Defaults if not provided:
- Assume modern ORM with lazy loading enabled by default (the common case in Hibernate, Rails, SQLAlchemy, EF Core).
- Assume new system unless file timestamps or comments indicate otherwise.
Sufficiency check: You need at least one model/entity file and the schema to produce findings. Without both, produce a "what to look for" checklist and ask for the missing piece.
Process
Step 1 — Discover the persistence layer
WHY: Anti-patterns live in specific file types. Locating them before analysis avoids missing findings buried in unusual directory structures.
1a. Glob for ORM model/entity/gateway files:
src/persistence/** src/models/** src/domain/**
**/models.py **/*.entity.ts **/*Gateway.* **/*Mapper.* **/*Repository.*
schema.sql db/schema.rb migrations/
1b. Read the build file (pom.xml, Gemfile, requirements.txt, package.json) to confirm ORM.
1c. Read config/database.yml or equivalent for connection pool and isolation level context.
Step 2 — Scan for N+1 / ripple loading
WHY: Fowler warns that "ripple loading" — filling a collection with individually lazy-loaded objects then examining them one at a time — is the most common ORM performance killer. Each object triggers a separate SQL round-trip, making N parent entities produce 1+N queries.
2a. Grep for loop constructs: forEach, each, for...in, for...of, .map(, .stream(.
2b. Inside each loop body, check whether a navigation property or finder is accessed:
.line_items, .getRelated(), .find(, .query(.
2c. Confirm no eager-load option at the query site: Rails .includes, JPA JOIN FETCH,
SQLAlchemy joinedload, EF Core .Include, Prisma include.
2d. Check ORM model definitions for lazy=True, FetchType.LAZY, virtual ICollection —
these are the seed of N+1 when accessed in a loop.
Record: file path, line range, loop shape, the lazy field accessed, evidence snippet.
Step 3 — Scan for ghost / proxy identity trap
WHY: Virtual proxies for lazy loading carry a different object identity than the real object. Two proxies for the same DB row compare as unequal. Fowler calls this "a nasty identity problem." Without an Identity Map, the same row can produce multiple conflicting instances in one transaction — causing double-writes and broken version checks.
3a. Check if the ORM is configured to use a session / Unit of Work / first-level cache.
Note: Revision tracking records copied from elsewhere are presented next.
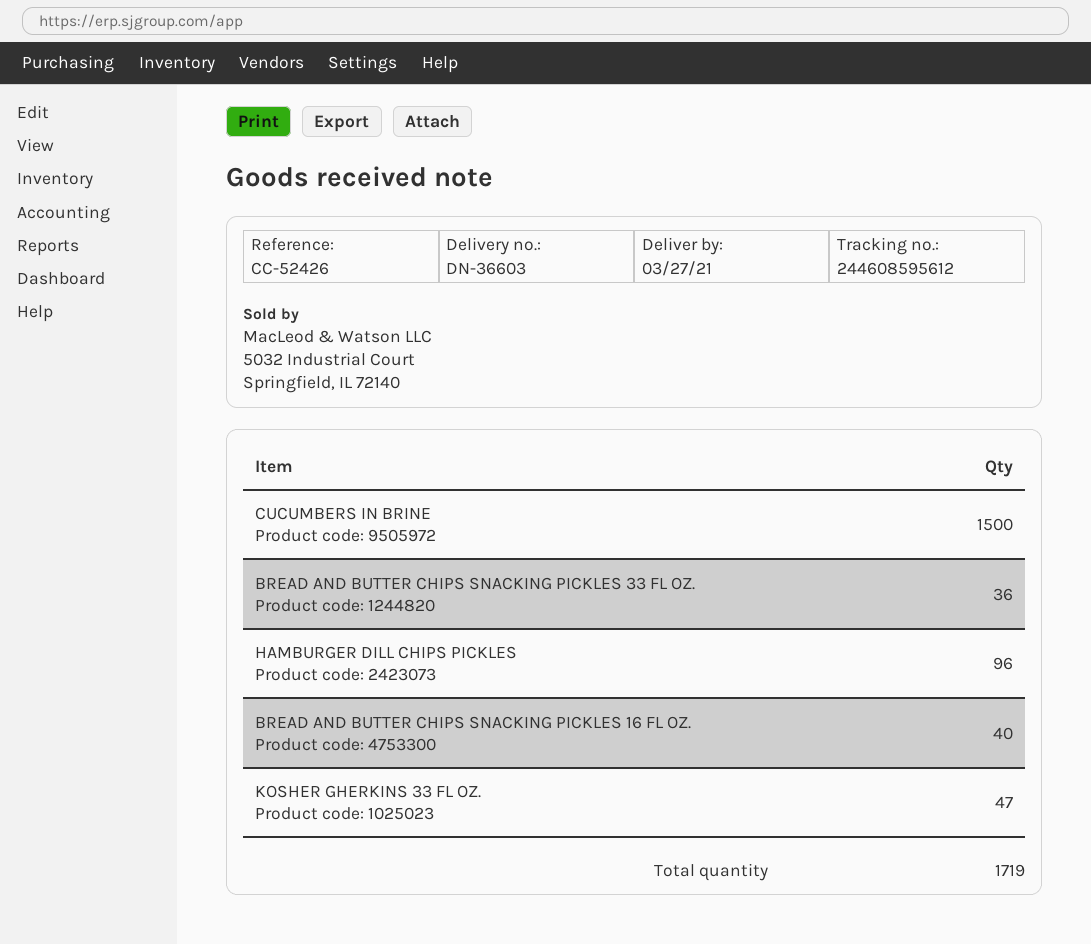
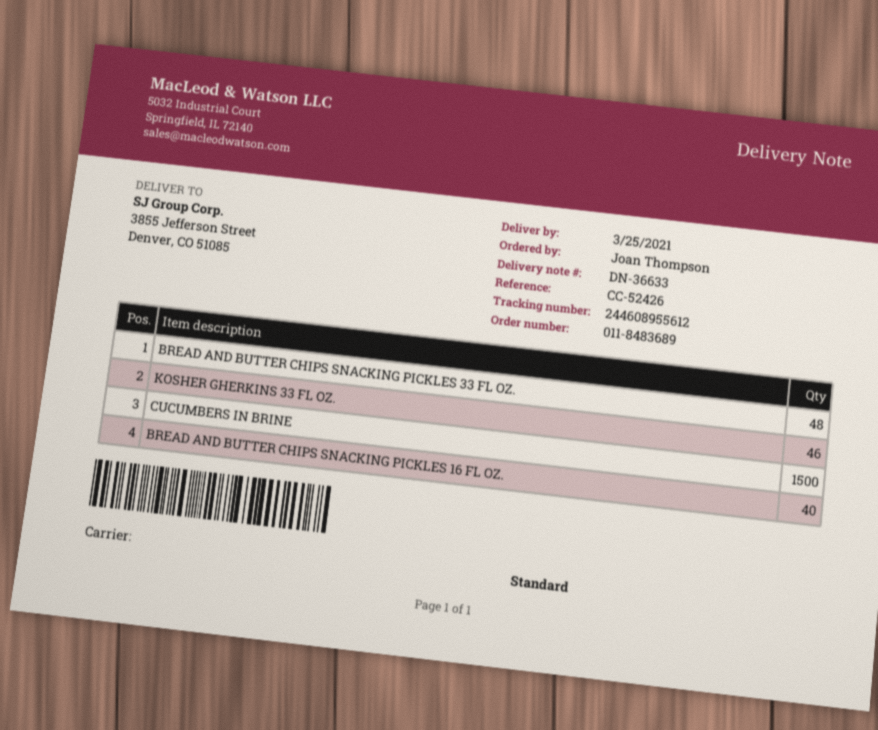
delivery note number: DN-36603 -> DN-36633
delivery date: 2021-03-27 -> 2021-03-25
tracking number: 244608595612 -> 244608955612
BREAD AND BUTTER CHIPS SNACKING PICKLES 33 FL OZ.: 36 -> 48
HAMBURGER DILL CHIPS PICKLES: 96 -> none
KOSHER GHERKINS 33 FL OZ.: 47 -> 46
3b. Grep for multiple session/context creation within one request:
new Session(, new DbContext(, sessionFactory.openSession().
3c. Check entity equals() / __eq__ — if not overridden, comparison is reference equality,
which will fail for proxies of the same row.
3d. Look for detached entity access after session close (JPA LazyInitializationException
stack traces in logs; SQLAlchemy DetachedInstanceError).
Record: whether single-session discipline is enforced, any violations found.
Step 4 — Scan for Active Record / Data Mapper mismatch
WHY: Fowler states Active Record "works well only if the objects correspond directly to the database tables: an isomorphic schema." When the domain has inheritance hierarchies, value objects, or systematic naming divergence, AR fights the ORM constantly — every method involves manual conversion. Conversely, a full Data Mapper for a simple CRUD app adds ceremony without benefit.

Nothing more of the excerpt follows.